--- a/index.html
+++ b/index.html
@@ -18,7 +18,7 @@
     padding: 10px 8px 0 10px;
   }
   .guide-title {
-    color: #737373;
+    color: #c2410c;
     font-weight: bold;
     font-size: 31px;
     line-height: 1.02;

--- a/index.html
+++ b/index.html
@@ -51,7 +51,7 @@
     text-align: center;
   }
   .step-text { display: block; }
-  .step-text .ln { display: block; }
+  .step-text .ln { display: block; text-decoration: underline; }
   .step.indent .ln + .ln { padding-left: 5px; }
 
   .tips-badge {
==========
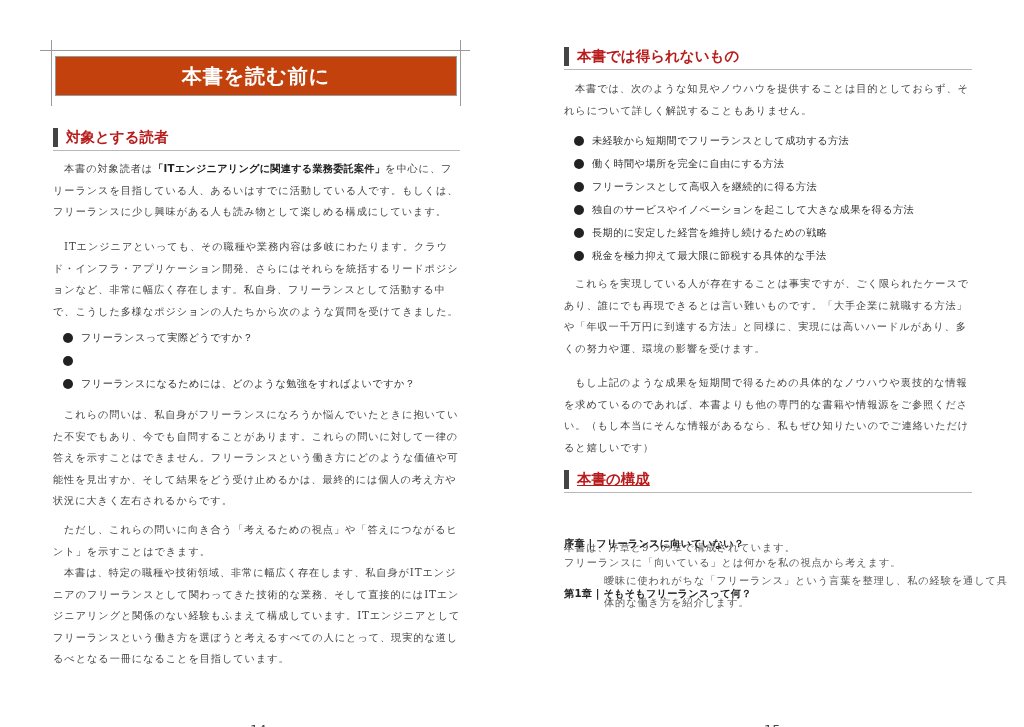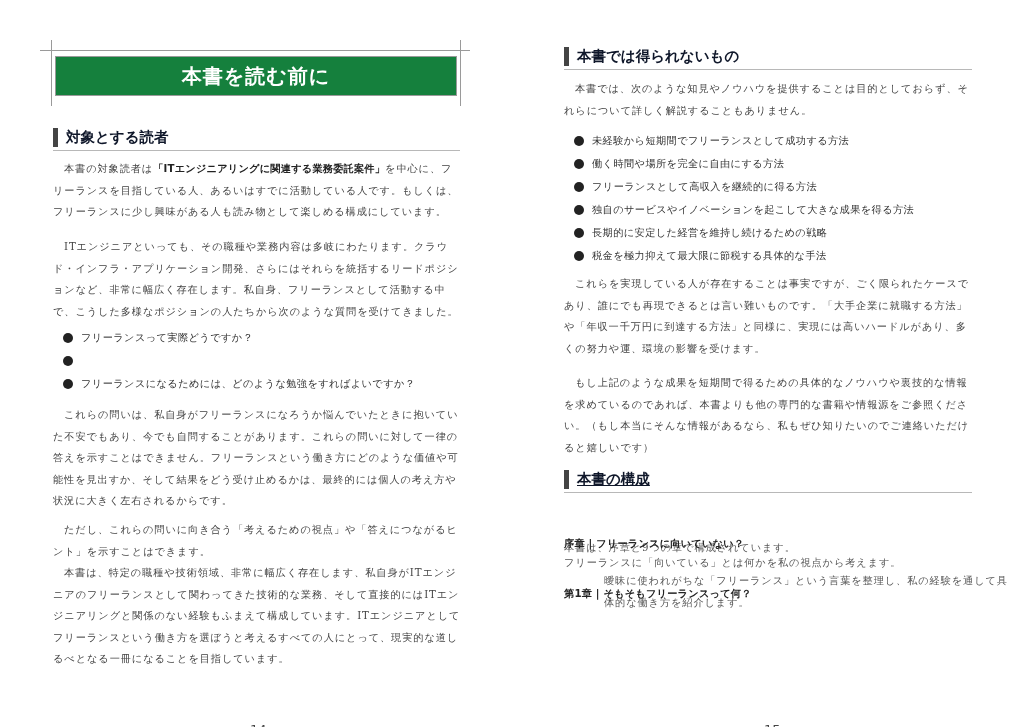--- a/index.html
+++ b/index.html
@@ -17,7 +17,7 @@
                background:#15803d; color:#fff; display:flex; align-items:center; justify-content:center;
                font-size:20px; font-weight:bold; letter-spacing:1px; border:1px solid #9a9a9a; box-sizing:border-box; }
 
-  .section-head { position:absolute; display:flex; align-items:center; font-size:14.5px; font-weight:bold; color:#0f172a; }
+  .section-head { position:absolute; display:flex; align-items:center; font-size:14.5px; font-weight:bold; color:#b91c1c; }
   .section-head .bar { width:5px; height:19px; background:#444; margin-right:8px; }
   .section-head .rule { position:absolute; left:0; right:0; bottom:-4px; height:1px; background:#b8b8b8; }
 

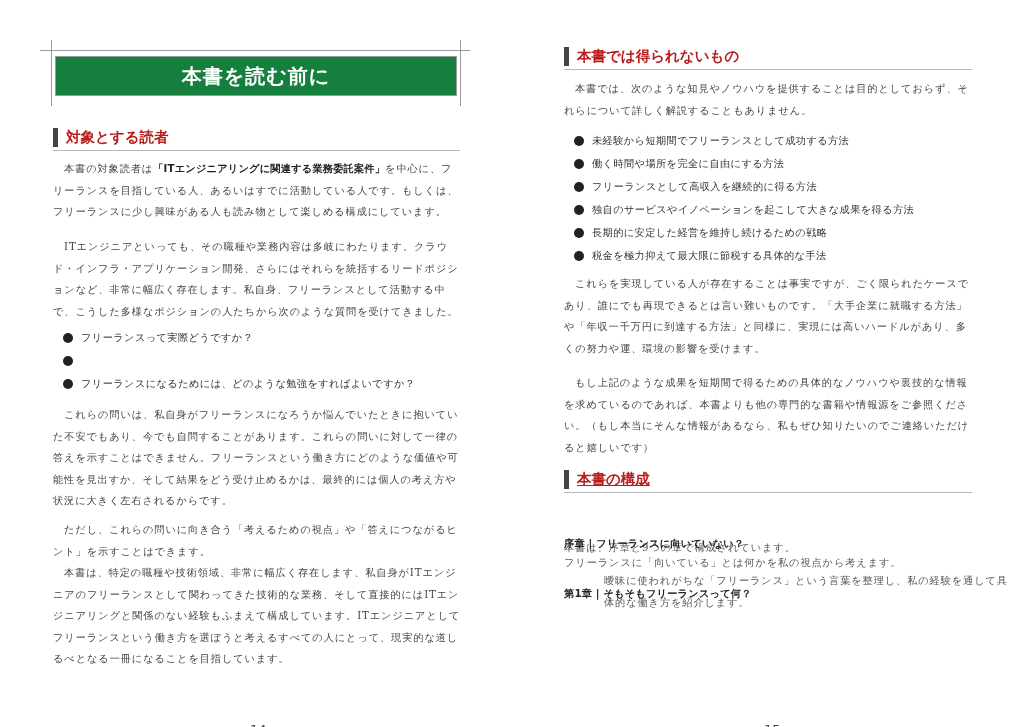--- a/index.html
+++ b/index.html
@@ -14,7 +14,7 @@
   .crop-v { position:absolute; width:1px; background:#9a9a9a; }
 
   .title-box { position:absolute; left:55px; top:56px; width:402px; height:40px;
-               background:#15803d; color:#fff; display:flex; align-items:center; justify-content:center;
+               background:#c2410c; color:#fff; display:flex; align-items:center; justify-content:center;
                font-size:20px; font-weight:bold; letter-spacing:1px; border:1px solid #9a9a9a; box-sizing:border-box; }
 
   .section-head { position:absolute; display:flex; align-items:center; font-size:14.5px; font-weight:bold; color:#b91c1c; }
==========
[Task goal]
Search the records for the word "position" and copy out every line that holds it.

[Reply to the exercise]
-  .section-head { position:absolute; display:flex; align-items:center; font-size:14.5px; font-weight:bold; color:#0f172a; }
+  .section-head { position:absolute; display:flex; align-items:center; font-size:14.5px; font-weight:bold; color:#b91c1c; }
   .section-head .rule { position:absolute; left:0; right:0; bottom:-4px; height:1px; background:#b8b8b8; }
   .crop-v { position:absolute; width:1px; background:#9a9a9a; }
   .title-box { position:absolute; left:55px; top:56px; width:402px; height:40px;
   .section-head { position:absolute; display:flex; align-items:center; font-size:14.5px; font-weight:bold; color:#b91c1c; }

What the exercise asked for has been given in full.